Dans ce contexte, une équipe australienne, dirigée par Giovanni Ferreira de l'Université de Sydney, a tenté de mieux appréhender l'efficacité, l'innocuité et la tolérance des antidépresseurs dans le traitement de la douleur en fonction de la classe utilisée et de la situation algique considérée. Les chercheurs ont passé au crible 26 revues systématiques dédiées à cette question et publiées entre 2012 et 2022. Regroupant 156 essais et plus de 25 000 participants, ces revues portaient au total sur huit classes d'antidépresseurs (et 42 molécules) testées versus placebo dans 22 états douloureux.

En utilisant les données de chaque revue, les chercheurs ont estimé les risques relatifs de douleur et les différences moyennes entre les groupes sur une échelle de 0 à 100, en tenant compte de la dose, de la durée du traitement et du nombre d'essais et de participants. Ils ont également évalué l'innocuité et la tolérance des molécules testées.

Peu de preuves d'efficacité solides

Résultats : « aucune revue n'a fourni de hauts niveaux de preuve sur l'efficacité des antidépresseurs contre la douleur, quelle que soit l'affection », résument les auteurs.

Neuf revues ont toutefois mis en évidence une certaine efficacité, avec notamment des données suggérant un bénéfice des inhibiteurs de la recapture de la sérotonine-noradrénaline (IRSN) dans les maux de dos, la douleur postopératoire, la fibromyalgie et la douleur neuropathique avec un niveau de preuve modéré ; et dans la douleur liée au traitement du cancer du sein, l'arthrose du genou et les douleurs survenant dans un contexte de dépression, avec un faible niveau de preuve.

Des données de faible niveau de preuve suggèrent également que les inhibiteurs sélectifs de la recapture de la sérotonine (ISRS) pourraient avoir une action antalgique chez les personnes souffrant de douleurs survenant dans un contexte de dépression et que les tricycliques pourraient être efficaces dans le syndrome du côlon irritable, les douleurs neuropathiques et les céphalées de tension chroniques.

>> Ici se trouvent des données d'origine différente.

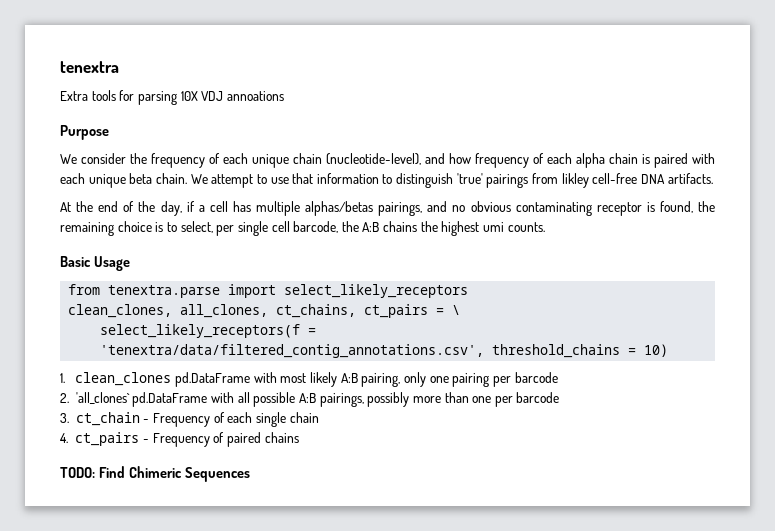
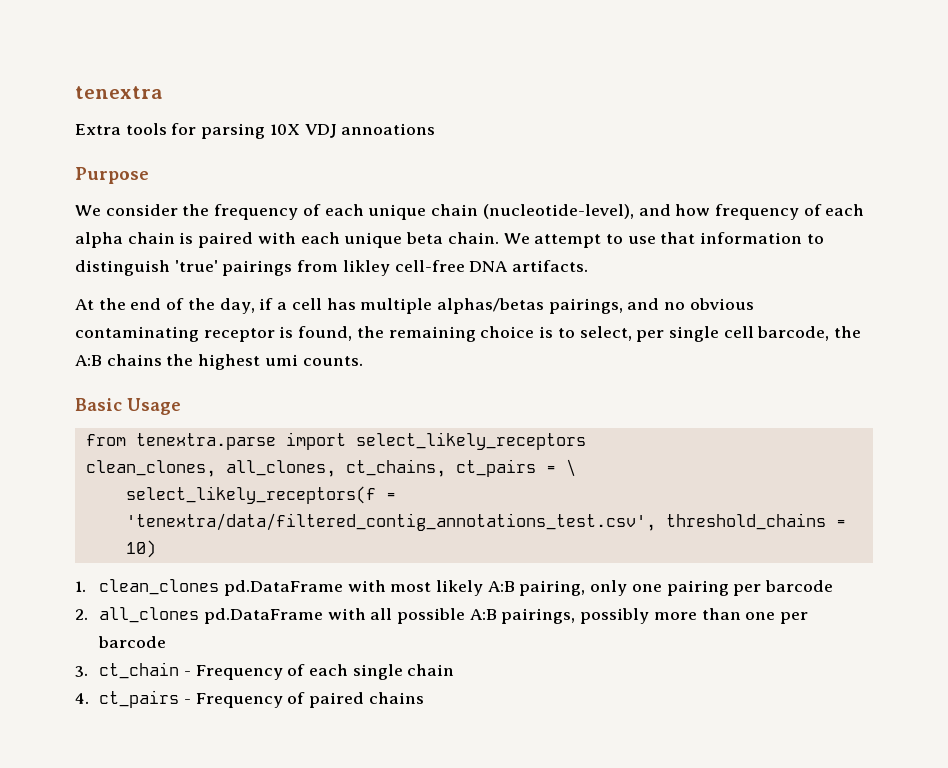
- select_likely_receptors(f = 'tenextra/data/filtered_contig_annotations.csv', threshold_chains = 10)
+ select_likely_receptors(f = 'tenextra/data/filtered_contig_annotations_test.csv', threshold_chains = 10)
- 2. 'all_clones` pd.DataFrame with all possible A:B pairings, possibly more than one per barcode
+ 2. all_clones pd.DataFrame with all possible A:B pairings, possibly more than one per barcode
- TODO: Find Chimeric Sequences

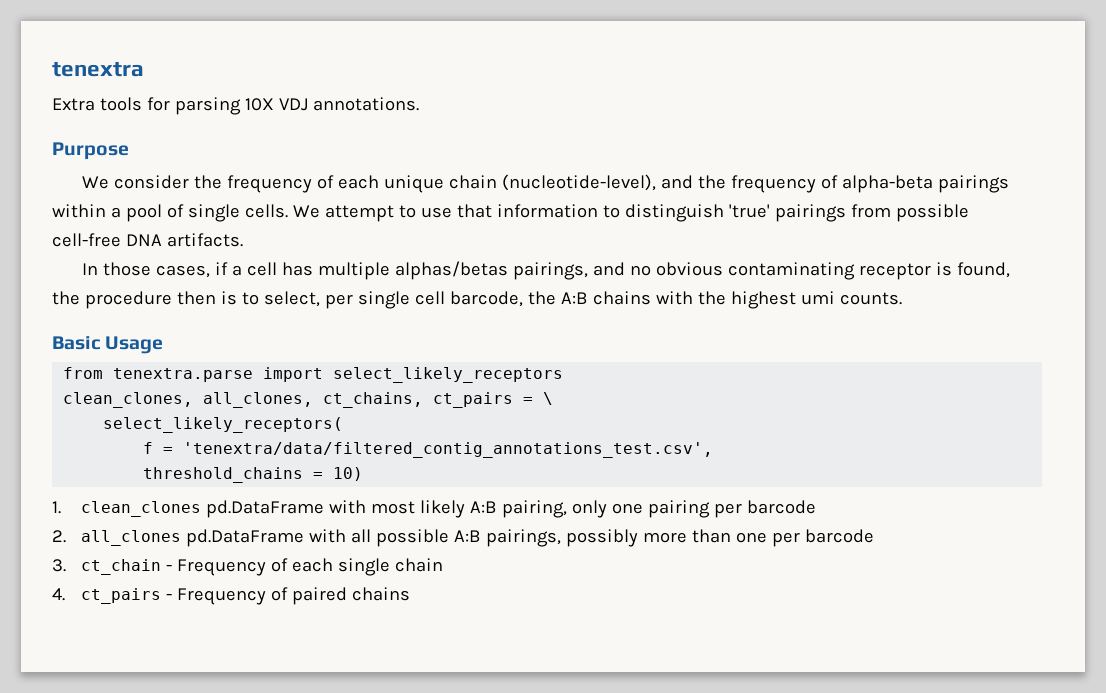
- Extra tools for parsing 10X VDJ annoations
+ Extra tools for parsing 10X VDJ annotations.
- We consider the frequency of each unique chain (nucleotide-level), and how frequency of each alpha chain is paired with each unique beta chain.
+ We consider the frequency of each unique chain (nucleotide-level), and the frequency of alpha-beta pairings within a pool of single cells.
- We attempt to use that information to distinguish 'true' pairings from likley cell-free DNA artifacts.
+ We attempt to use that information to distinguish 'true' pairings from possible cell-free DNA artifacts.
- At the end of the day, if a cell has multiple alphas/betas pairings, and no obvious contaminating receptor is found, the remaining choice is to select, per single cell barcode, the A:B chains the highest umi counts.
+ In those cases, if a cell has multiple alphas/betas pairings, and no obvious contaminating receptor is found, the procedure then is to select, per single cell barcode, the A:B chains with the highest umi counts.
- select_likely_receptors(f = 'tenextra/data/filtered_contig_annotations_test.csv', threshold_chains = 10)
+ select_likely_receptors(
+ f = 'tenextra/data/filtered_contig_annotations_test.csv',
+ threshold_chains = 10)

Plaidoyer pour une approche plus nuancée

Cependant, de façon globale, dans 74 % des cas étudiés, les antidépresseurs n'étaient pas efficaces ou les preuves n'étaient pas concluantes.

Ainsi, si certains antidépresseurs peuvent avoir un impact sur la douleur, le bénéfice semble dépendre de la situation clinique et de la classe thérapeutique. Et « pour la plupart des adultes souffrant de douleur chronique, le traitement antidépresseur risque d'être décevant », prévient un éditorial publié avec l'étude.

Pour les auteurs, ces résultats plaident pour « une approche plus nuancée lors de la prescription d'antidépresseurs contre la douleur » en reconsidérant notamment la place des tricycliques. Car « bien que les trois quarts des antidépresseurs prescrits pour traiter un état douloureux soient des antidépresseurs tricycliques, les preuves de leur efficacité ne sont pas concluantes pour la plupart des situations douloureuses étudiées ».

Les chercheurs soulignent toutefois que leurs résultats doivent être interprétés avec prudence, la plupart des revues étudiées incluant peu d'essais.